If you love your scream queens, Antisocial and Shuttle might get your horror hormones raging. While two totally different subgenres, they both feature leading ladies as the central force taking on the threatening force. But can these tough chicks save the day…and the movies?
Take elements of Disturbing Behavior, The Signal, One Missed Call, Pulse, Quarantine, and Cabin Fever and you have Antisocial. Sounds like the ingredients for an awesome horror flick to me. And it’s pretty darn good…for a while….
You can add this one to your list of movies to watch on New Year’s Eve, since that’s when it takes place. So there’s this college chick who has just been dumped by her man during a video chat and then double dumped by his relationship status on “The Social Red Room,” which is the place to be. So she quits that bitch, deleting her profile.
Antisocial is a social commentary on the age of social networking. I guess you could say it’s a social networking commentary: cyber bullying, vlogging, viral footage, and social network addiction. It’s actually a very good metaphorical concept.
Our main girl goes to a small gathering with some friends and it quickly turns into a nightmare. Something is turning people into raving mad killers! A majority of the movie revolves around this small band of college kids trying to stay safe from the drooling loons outside their door…and trying to contend with the fact that those in their own ranks are starting to show signs of the “infection.”
It’s all scary fun mixed with typical in-fighting, relationship clashes, and a little college melodrama. But then, right near the end, things totally fall apart when the survivors learn from yet another viral video that the only way to stop the infection is to basically give each other lobotomies using a drill. Not only is it totally ridiculous to watch clueless kids drilling away at each other’s brains with no anesthesia—and without killing each other, but the explanation for the “infection” seems to change several times within a 5-minute span. Is it caused by subliminal messages inserted into social media? Is it a tumor in the brain? Is it some sort of gross worm that can be extracted? WTF?
Just when you think it can’t get any worse, a dude who seems to be merely a figment of one character’s infection-induced hallucination magically manifests into a real person who is now being seen by another character.
But I have to admit, the final girl is kickass in the final moments and the movie is left open for a sequel that will have her facing off against former infected who have now come back to life as zombies. So I do hope there’s a sequel.
On the other hand, I wish Shuttle never existed. Despite being loaded with suspense and tension, it is an insult to the viewer, to the actors, and to the characters they are portraying.
So these two chicks come back from a vacation and decide to take the cheapest shuttle ride offer from the airport in the middle of the night. There’s already one businessman on the shuttle. Meanwhile, two young guys who already had a ride arranged decide instead to hop on the shuttle with the girls because they like them.
The shuttle driver takes a detour into a horrible, desolate part of town, claiming a road is closed. Then they get a flat and one of the guys gets severely hurt trying to help change it. And before long, this group learns the truth—they are being kidnapped. By one man with a gun. One man who is driving the shuttle and leaves them in the back, not tied up. One man who makes repeated stops to send them on errands, out of his sight—in places where they can interact with other human beings while he drives away to take care of other business.
Yeah. There’s a twist that would have thrown a curveball in all five of them bum rushing him while he’s driving, but just like we viewers, the characters would have no knowledge of it until it happened. It makes for two excruciating hours of feeling less and less sorry for these people.
I get it. Characters need to make stupid decisions once in a while in a horror movie in order to establish their predicament. But this is a case of every character knowing without a doubt that they are not going to get out of their predicament alive and, with nothing at all to lose, having endless opportunities to do something about it, but instead doing exactly what they are told over and over and over again.
It gets hard to feel bad for five stupid, pathetic characters with no balls who allow themselves to be victims right up to the downer of an ending. Especially considering their captor is a fricking buffoon who does everything wrong as well.
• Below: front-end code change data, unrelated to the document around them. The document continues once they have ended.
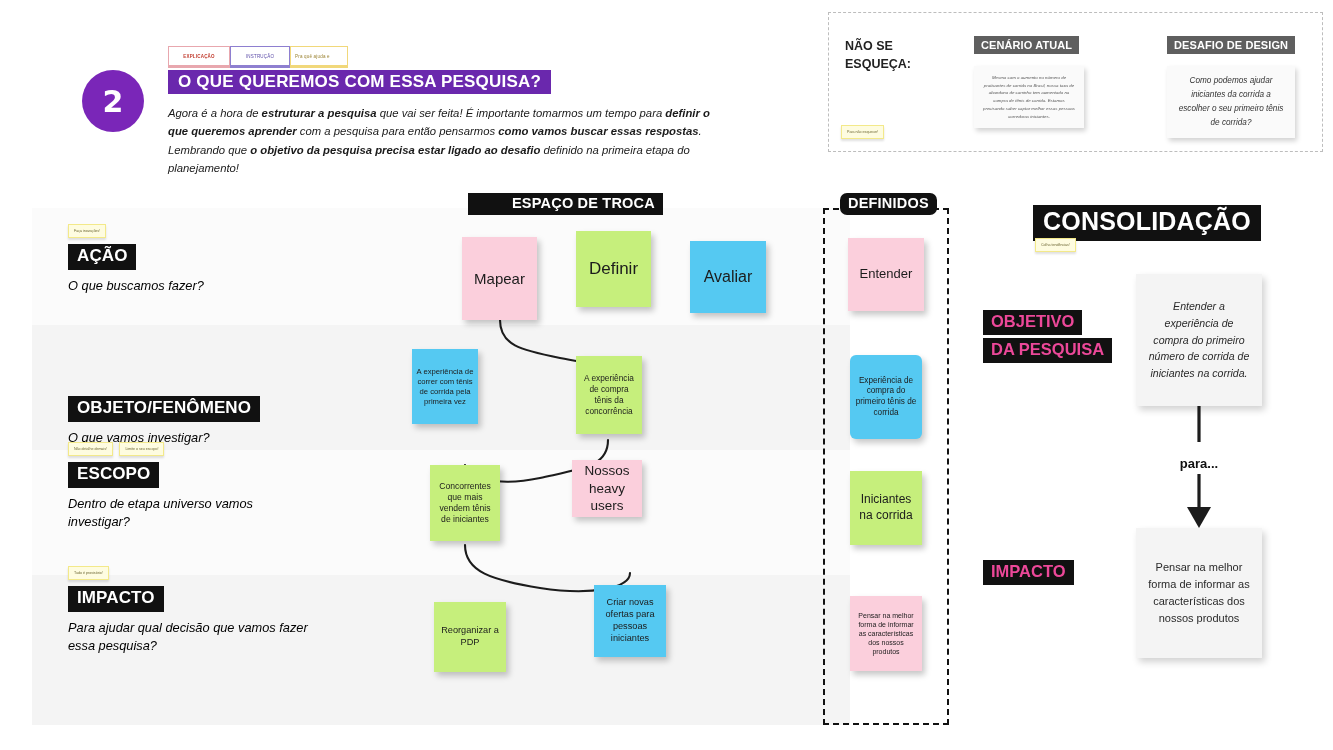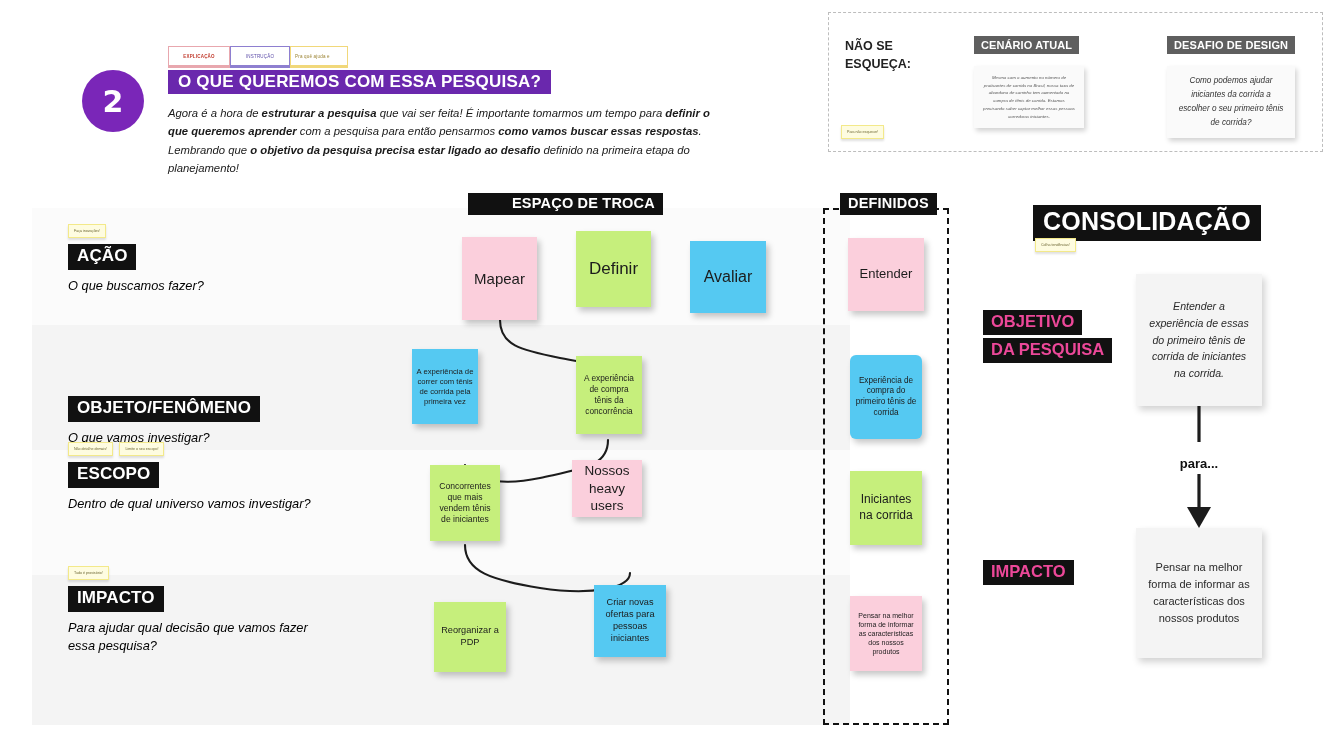"DEFINIDOS" div.zone-chip { border-radius: none -> 7px }
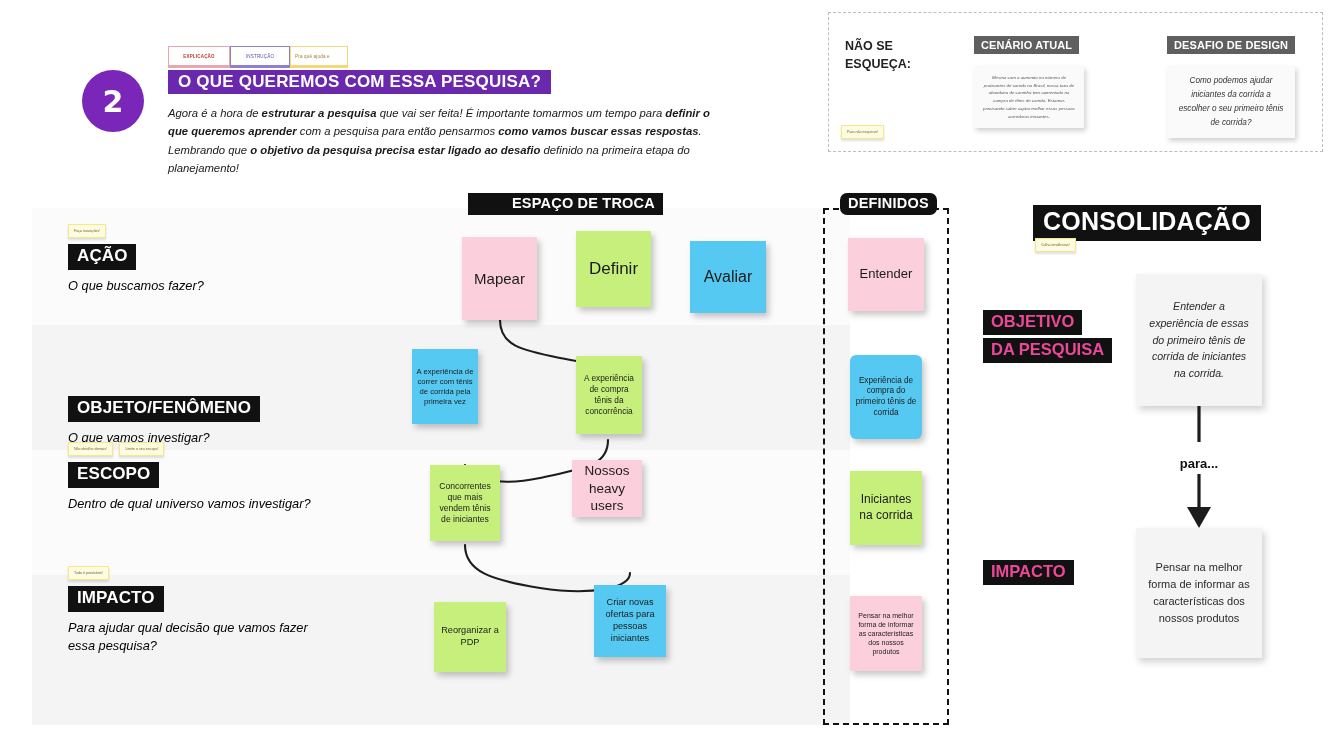"Entender a experiência de essas" div.cons-card { text: essas do primeiro tênis -> compra do primeiro número }
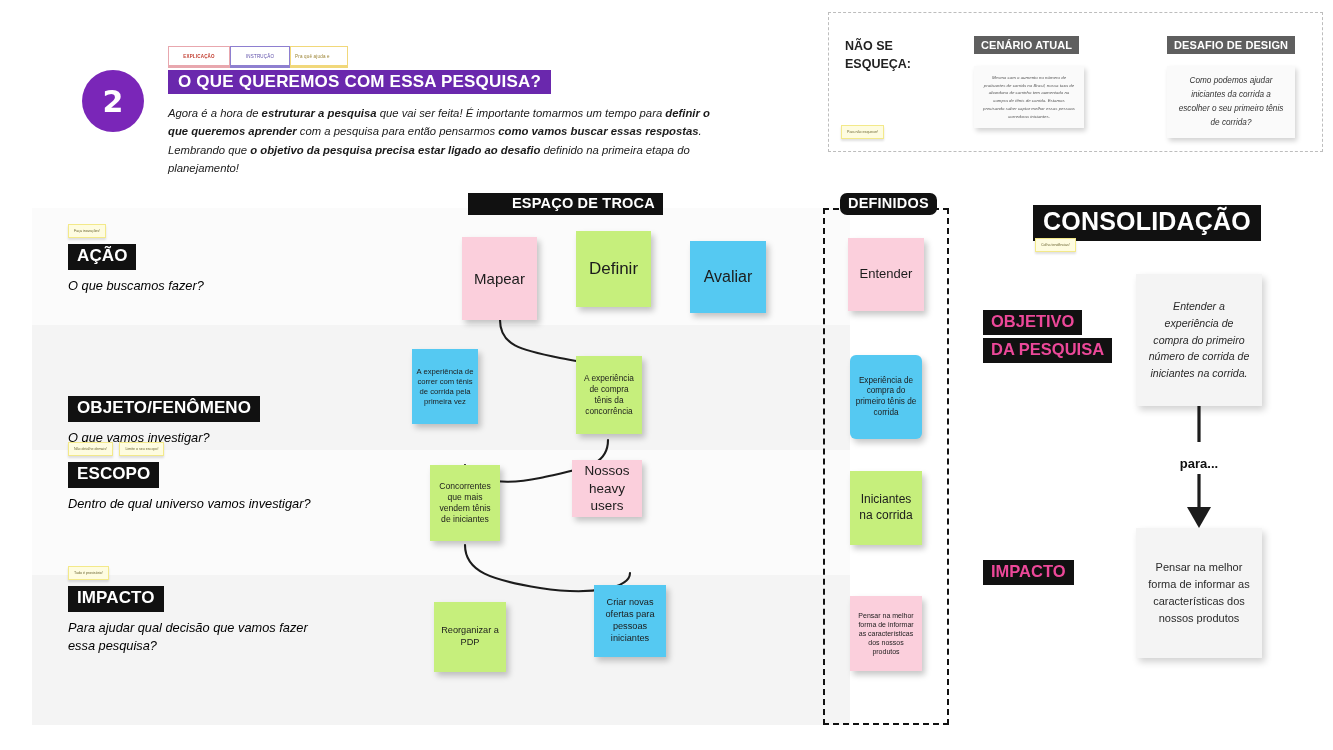"Dentro de qual universo vamos" div.cat-q { text: qual -> etapa }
SPOILER PARAGRAPH BECAUSE I HAVE TO MAKE FUN OF THIS MOVIE: He also seems to be invincible even after getting shot in the head. And if that isn’t laugh-out-loud enough, when the main girl finally realizes she’s going to be sold off as a sex slave and therefore her captor won’t dare damage the goods, she holds a piece of glass up to her face as leverage; let me out of here or I’ll cut myself! Um…if you’re going to get away and he’s not going to get his money anyway, why would he give a fuck if you’re going to cut yourself??? Either way, he can’t let you get away and go to the authorities, leaving him with two options: try to sell defective merchandise or kill you, you dumb bitch.
SPOILERS DONE. Like I said. It is an absolutely insulting script. You know it’s bad when you watch the unfolding of a horrifying premise that is based on a serious issue that happens in real life and you still feel nothing for the characters. However, I must give credit to the fact that one of the most determined to do what it takes to survive early on is the chick who is initially presented as the fun-loving, partying blonde ditz.